Source data =
————————
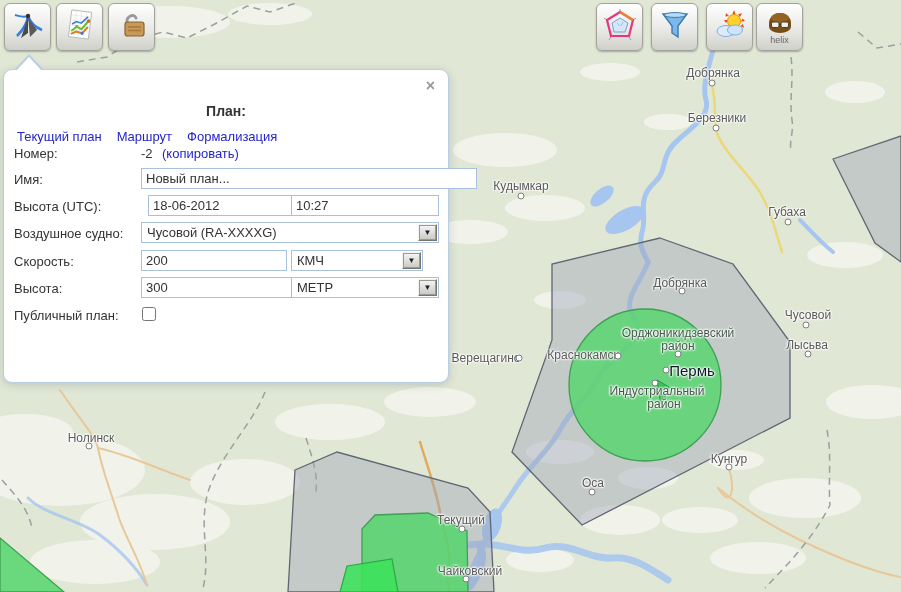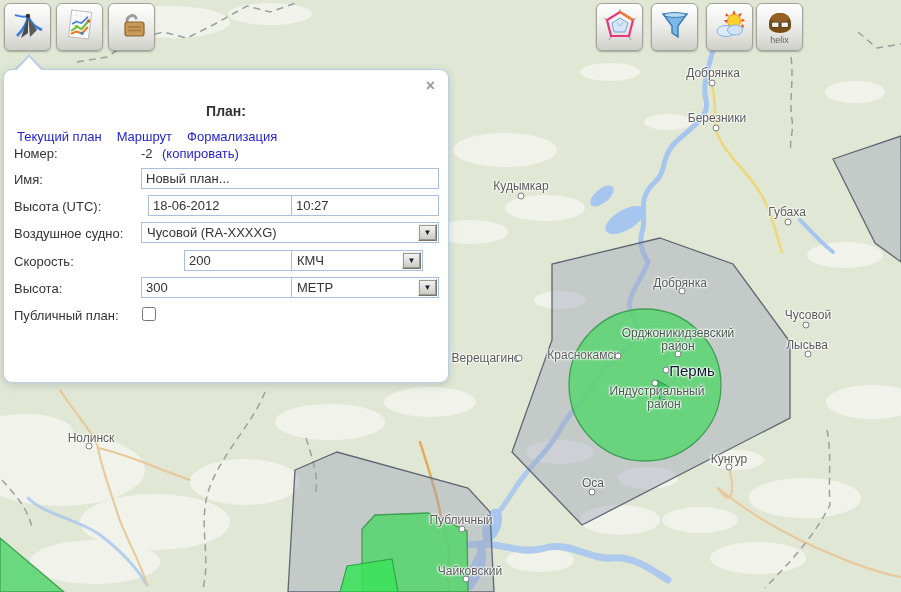--- a/index.html
+++ b/index.html
@@ -290,7 +290,7 @@
     <span class="fval flink" style="left:158px;top:76px">(копировать)</span>
 
     <span class="flabel" style="top:102px">Имя:</span>
-    <input class="tinput" style="left: 137px; top: 98px; width: 298px;" value="Новый план...">
+    <input class="tinput" style="left: 137px; top: 98px; width: 336px;" value="Новый план...">
 
     <span class="flabel" style="top:129px">Высота (UTC):</span>
     <input class="tinput" style="left: 137px; top: 125px; width: 144px; margin-left: 7px;" value="18-06-2012">

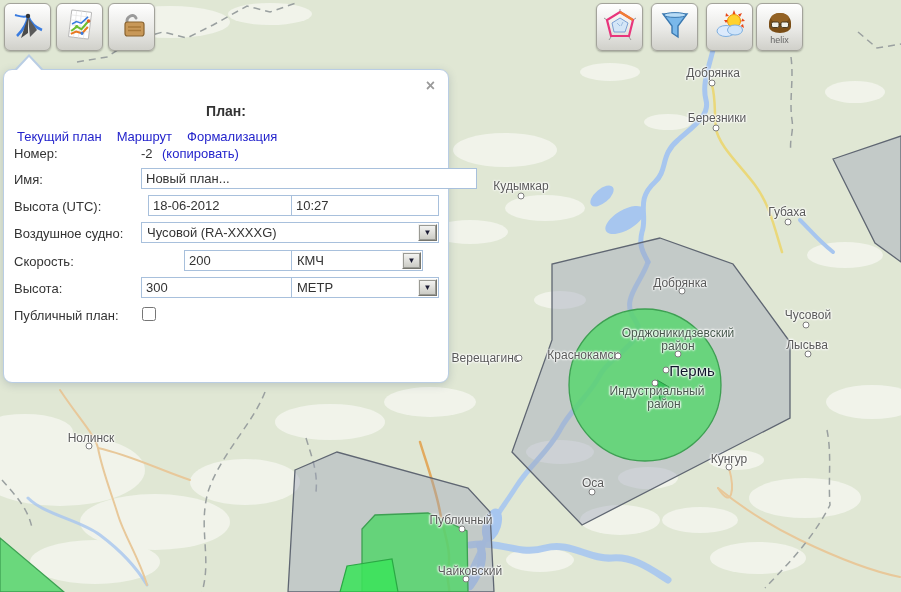--- a/index.html
+++ b/index.html
@@ -303,7 +303,7 @@
     </div>
 
     <span class="flabel" style="top:184px">Скорость:</span>
-    <input class="tinput" style="left: 137px; top: 180px; width: 146px; margin-left: 43px;" value="200">
+    <input class="tinput" style="left: 137px; top: 180px; width: 146px;" value="200">
     <div class="sel" style="left:287px;top:180px;width:132px">
       <span class="stext">КМЧ</span>
       <span class="sarrow">▼</span>

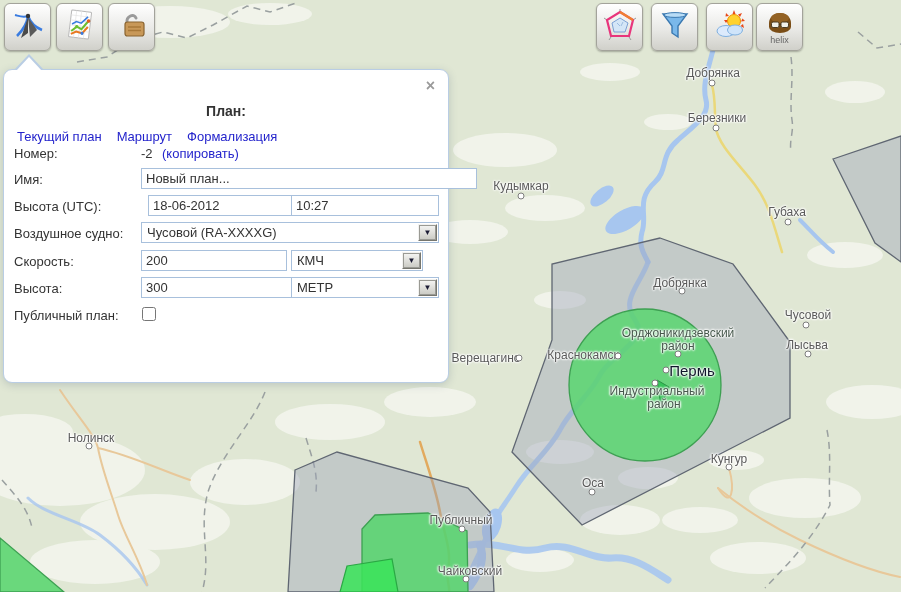--- a/index.html
+++ b/index.html
@@ -171,7 +171,7 @@
   <span class="cdot" style="left:729px;top:467px"></span>
   <div class="clabel" style="left:593px;top:483px">Оса</div>
   <span class="cdot" style="left:592px;top:492px"></span>
-  <div class="clabel" style="left:461px;top:520px">Публичный</div>
+  <div class="clabel" style="left:461px;top:520px">Текущий</div>
   <span class="cdot" style="left:462px;top:529px"></span>
   <div class="clabel" style="left:470px;top:571px">Чайковский</div>
   <span class="cdot" style="left:466px;top:579px"></span>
————————
Exercise details = Wherever the string "input" appears in the entries, copy that line.

Expected output =
-    <input class="tinput" style="left: 137px; top: 98px; width: 298px;" value="Новый план...">
+    <input class="tinput" style="left: 137px; top: 98px; width: 336px;" value="Новый план...">
     <input class="tinput" style="left: 137px; top: 125px; width: 144px; margin-left: 7px;" value="18-06-2012">
-    <input class="tinput" style="left: 137px; top: 180px; width: 146px; margin-left: 43px;" value="200">
+    <input class="tinput" style="left: 137px; top: 180px; width: 146px;" value="200">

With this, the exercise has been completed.